Sachnormen (Normen des Sachrechts) sind diejenigen Normen bzw. Rechtsvorschriften, welche eine Rechtsfolge auf der Ebene des materiellen Rechts enthalten.

Als Sachnorm wird im Internationalen Privatrecht (IPR) eine Rechtsvorschrift bezeichnet, die materielle Fragen für eine Rechtsfrage eines Sachverhaltes mit Auslandsberührung regelt und insoweit streitentscheidend für den Rechtsfall ist. Mit Kollisionsnorm wird hingegen eine Rechtsregelung bezeichnet, die erst einmal die Frage der anwendbaren Rechtsordnung regelt, die die für den Sachverhalt maßgeblichen Sachnormen enthält. Bei der Prüfung eines Rechtsfalles mit Auslandsbezug wird immer zuerst die maßgebliche Kollisionsnorm ermittelt und ausgelegt. Diese wird grundsätzlich dem IPR-Recht des Forumstaates entnommen, um dann der so ermittelten Kollisionsnorm mittels Anknüpfung die jeweils anwendbare Rechtsordnung zu entnehmen. Aus dieser Rechtsordnung sind wiederum dann die für den Fall maßgeblichen Sachnormen unmittelbar zu entnehmen, sofern eine Sachnormverweisung vorliegt. Bei einer Sachnormverweisung wird gemäß Art. 3a I EGBGB nur auf die anwendbaren Sachnormen verwiesen, ohne auf die im IPR-Recht enthaltenen Kollisionsnormen der anwendbaren Rechtsordnung mitzuverweisen. Bei einer Gesamtverweisung hingegen verweist eine Kollisionsnorm des Forumstaates sowohl auf die Sach- als auch auf diejenigen Kollisionsnormen, die sich aus dem IPR-Recht der nunmehr anwendbaren Rechtsordnung ergeben. Dadurch werden die anwendbaren Sachnormen, auf die mitverwiesen wird, noch nicht endgültig festgelegt, denn es können sich andere Sachnormen aus einer nachfolgenden Weiter- und Rückverweisung auf der Kollisionsnormebene ergeben. Zweck einer Gesamtverweisung ist es, einen internationalen Entscheidungseinklang im Bereich des IPR, d. h. des anwendbaren Kollisionsrechtes zu bewirken. Bei einer Sachnormverweisung steht hingegen die materielle Gerechtigkeit im Vordergrund, die sich aus einer für zwingender erachteten Wertung des Forumstaates ergibt.

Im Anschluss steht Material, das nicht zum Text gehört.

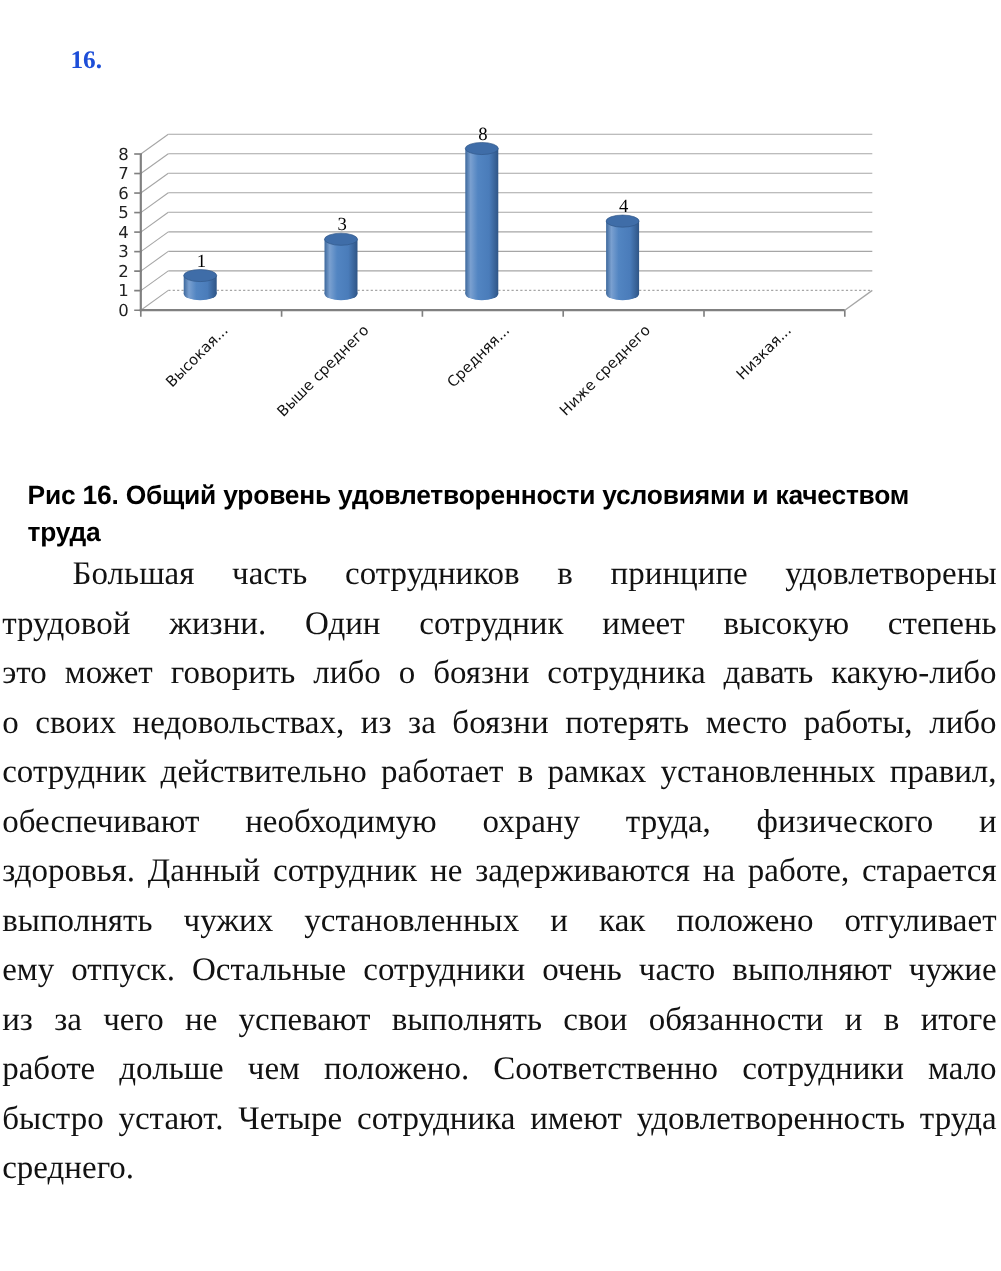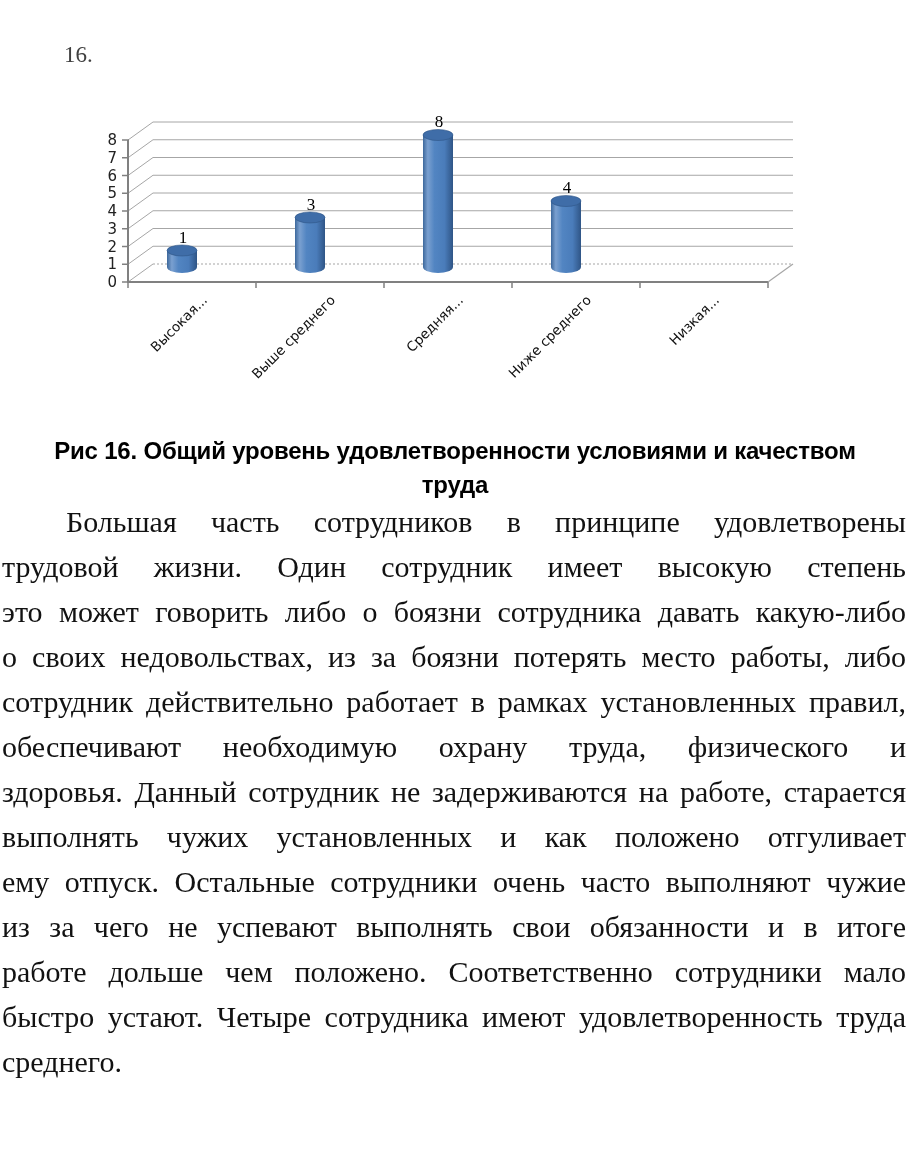--- a/index.html
+++ b/index.html
@@ -5,7 +5,7 @@
   html,body{margin:0;padding:0;background:#ffffff;}
   .page{position:relative;width:910px;height:1155px;background:#fff;overflow:hidden;
         font-family:"Liberation Serif",serif;color:#141414;}
-  .list-number{position:absolute;left:64px;top:42px;font-size:23px;color:#404040;}
+  .list-number{position:absolute;left:64px;top:42px;font-size:23px;color:#1d4ed8;font-weight:bold;}
   .chart{position:absolute;left:0;top:0;width:910px;height:425px;}
   .ylab{font:15px "DejaVu Sans",sans-serif;fill:#222;}
   .dlab{font:17px "Liberation Serif",serif;fill:#000;}

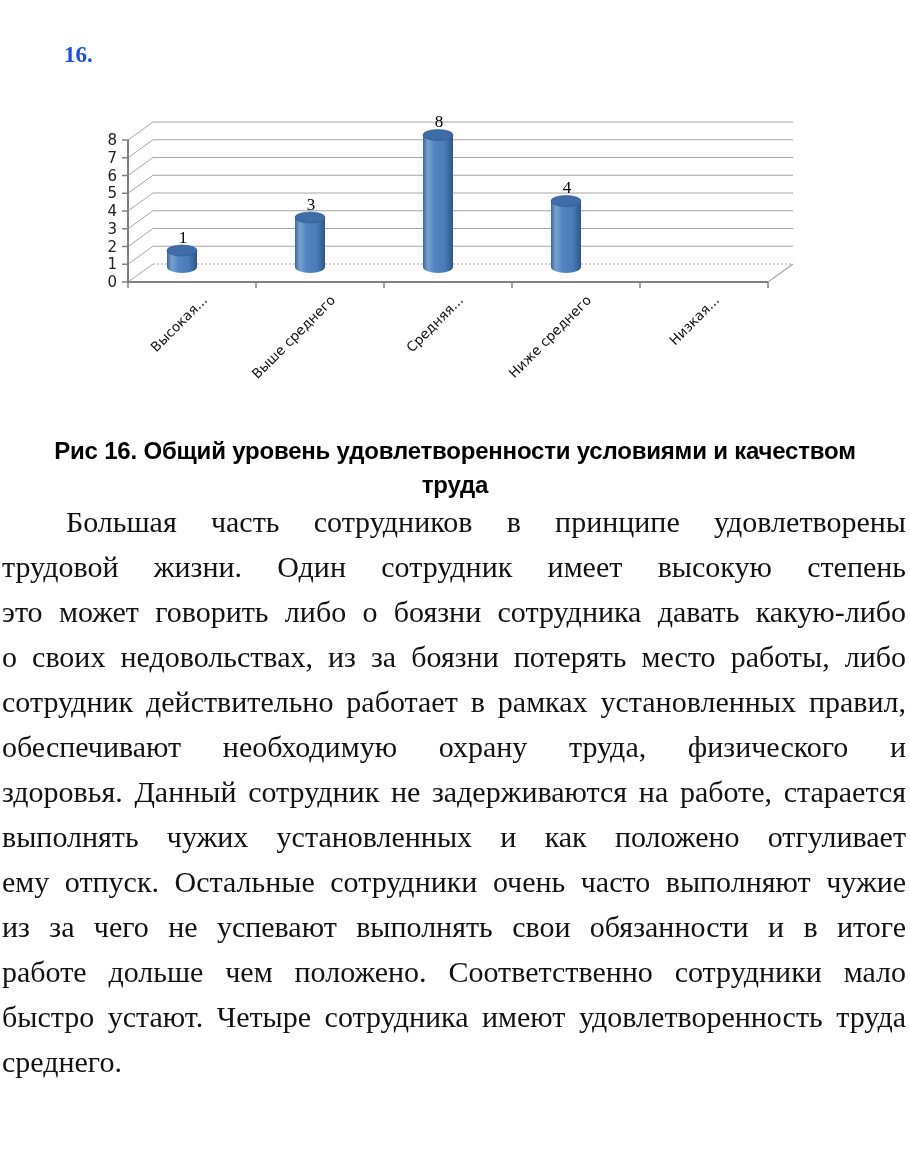--- a/index.html
+++ b/index.html
@@ -10,7 +10,7 @@
   .ylab{font:15px "DejaVu Sans",sans-serif;fill:#222;}
   .dlab{font:17px "Liberation Serif",serif;fill:#000;}
   .clab{font:13.5px "DejaVu Sans",sans-serif;fill:#111;}
-  .caption{position:absolute;top:434px;left:25px;width:860px;text-align:center;
+  .caption{position:absolute;top:434px;left:25px;width:860px;
            font-family:"Liberation Sans",sans-serif;font-weight:bold;font-size:24px;
            line-height:34px;color:#000;letter-spacing:-0.2px;}
   .body-text{position:absolute;top:499px;left:2px;right:4px;}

Ein weiterer Terminus technicus in diesem Zusammenhang ist die lex causae. Als lex causae wird dasjenige Recht bezeichnet, das auch die für die Sachfrage eines Rechtsfalles mit Auslandsberührung maßgeblichen Sachnormen enthält und zur Anwendung nach Festlegung der anwendbaren Rechtsordnung mittels des IPR-Rechts berufen ist. Die lex causae bezeichnet somit die zur Anwendung berufenen Sachnormen derjenigen Rechtsordnung, die sich aus der Festlegung des IPR-Rechtes des Forumstaates ergeben.

In Deutschland finden sich die meisten Sachnormen im BGB und im HGB. Beispielsweise bestimmt die Kollisionsnorm des Art. 7 I 1 EGBGB, dass sich die Geschäftsfähigkeit eines Neunjährigen nach seiner Staatsangehörigkeit richtet. Seine nur beschränkte Geschäftsfähigkeit ergibt sich aus der Sachnorm des § 21 II öst. ABGB (Unmündigkeit), sofern er Österreicher ist. Wäre er deutscher Staatsangehöriger, wäre § 104 Nr. 1 BGB die maßgebliche Sachnorm. Deutsches Recht ist also im Fall der deutschen Staatsangehörigkeit aus Sicht des Forumstaates (hier: Deutschland) lex causae für die Rechtsfrage der Geschäftsfähigkeit.